*Try it*.
Every line of the records that holds the word "repo" should be copied out.

───── Exercise data

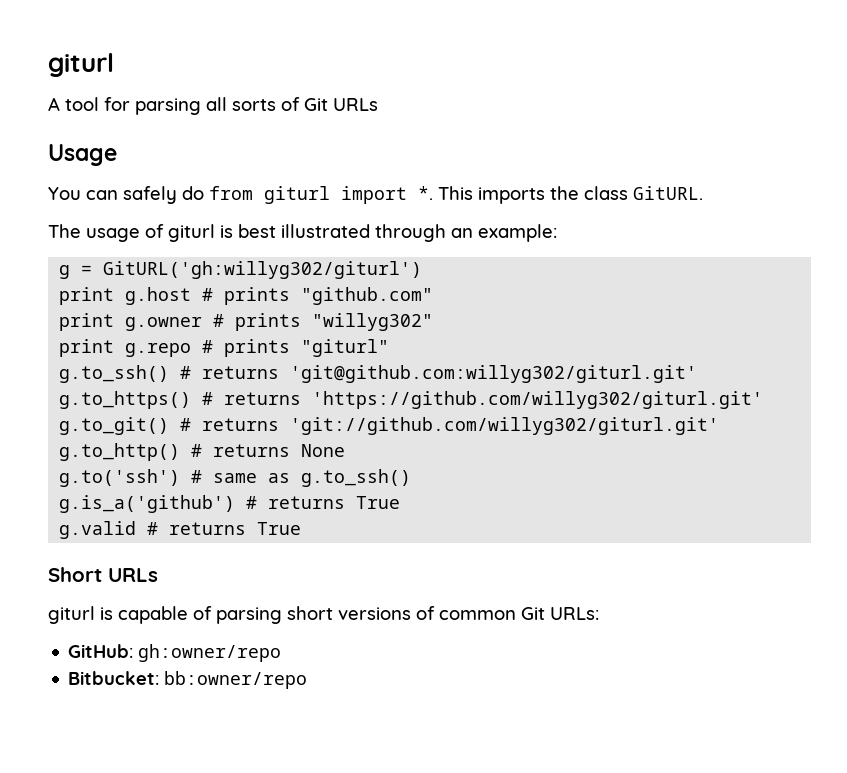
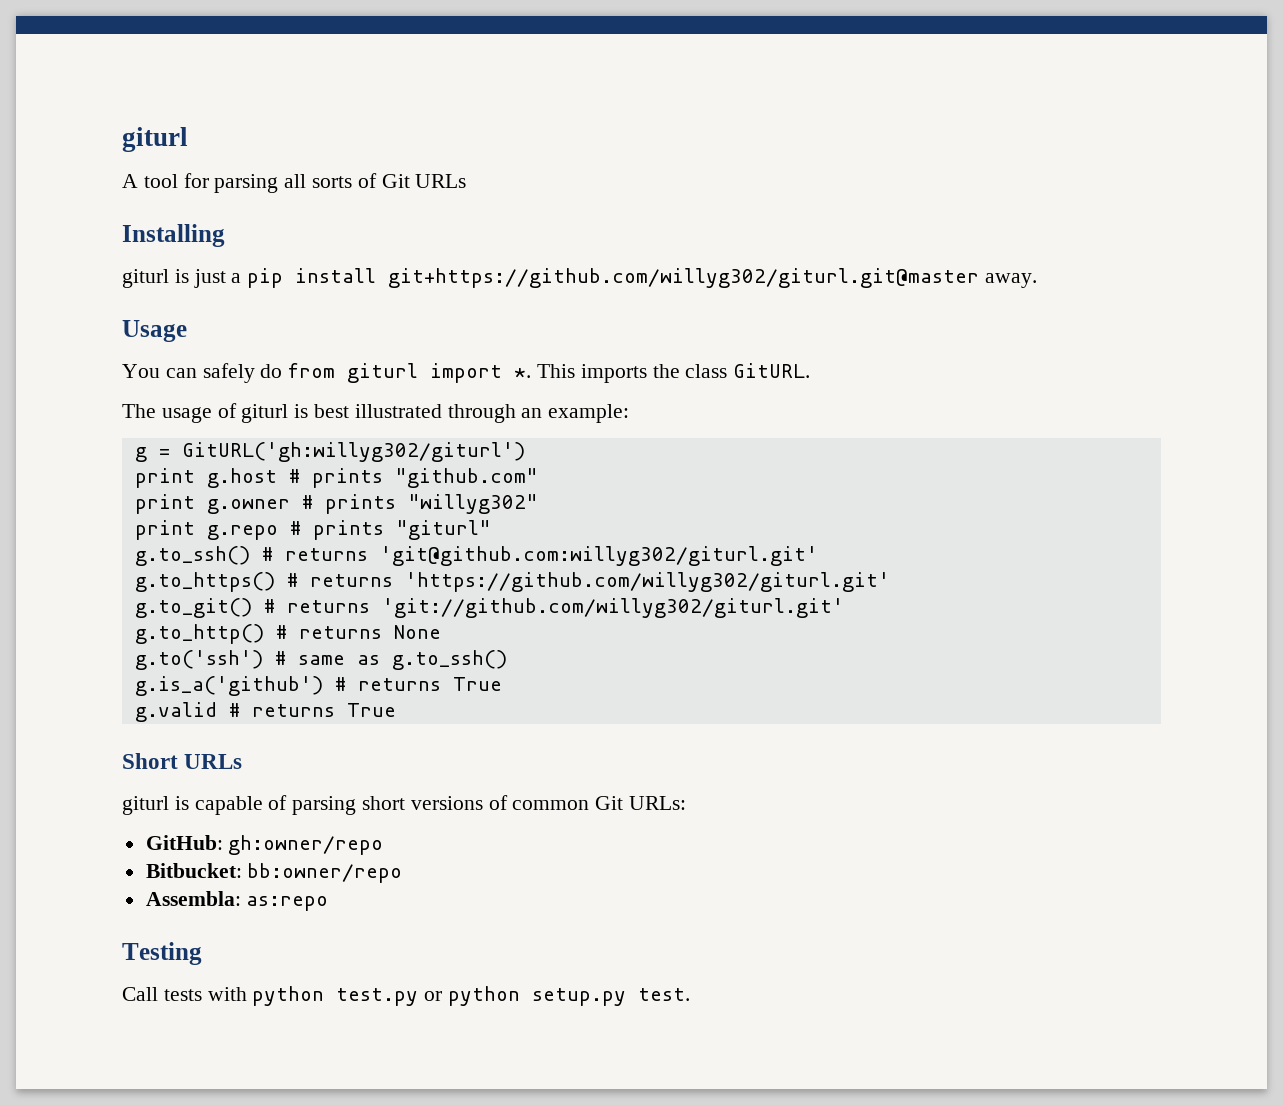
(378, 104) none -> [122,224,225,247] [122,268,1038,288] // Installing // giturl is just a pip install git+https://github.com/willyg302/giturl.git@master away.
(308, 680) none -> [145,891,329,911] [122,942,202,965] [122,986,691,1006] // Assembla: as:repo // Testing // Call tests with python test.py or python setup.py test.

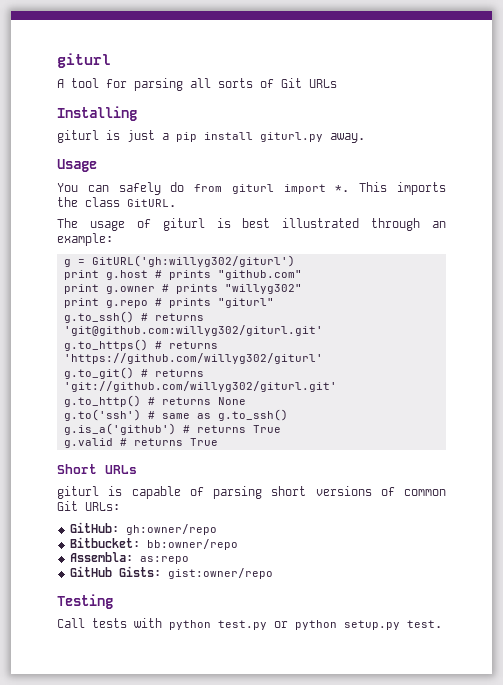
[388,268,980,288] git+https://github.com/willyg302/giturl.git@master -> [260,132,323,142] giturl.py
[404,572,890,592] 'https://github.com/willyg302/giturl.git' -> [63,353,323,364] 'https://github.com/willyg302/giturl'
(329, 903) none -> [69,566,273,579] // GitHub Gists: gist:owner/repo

──────────

*Response*.
(308, 680) none -> [145,891,329,911] [122,942,202,965] [122,986,691,1006] // Assembla: as:repo // Testing // Call tests with python test.py or python setup.py test.
(329, 903) none -> [69,566,273,579] // GitHub Gists: gist:owner/repo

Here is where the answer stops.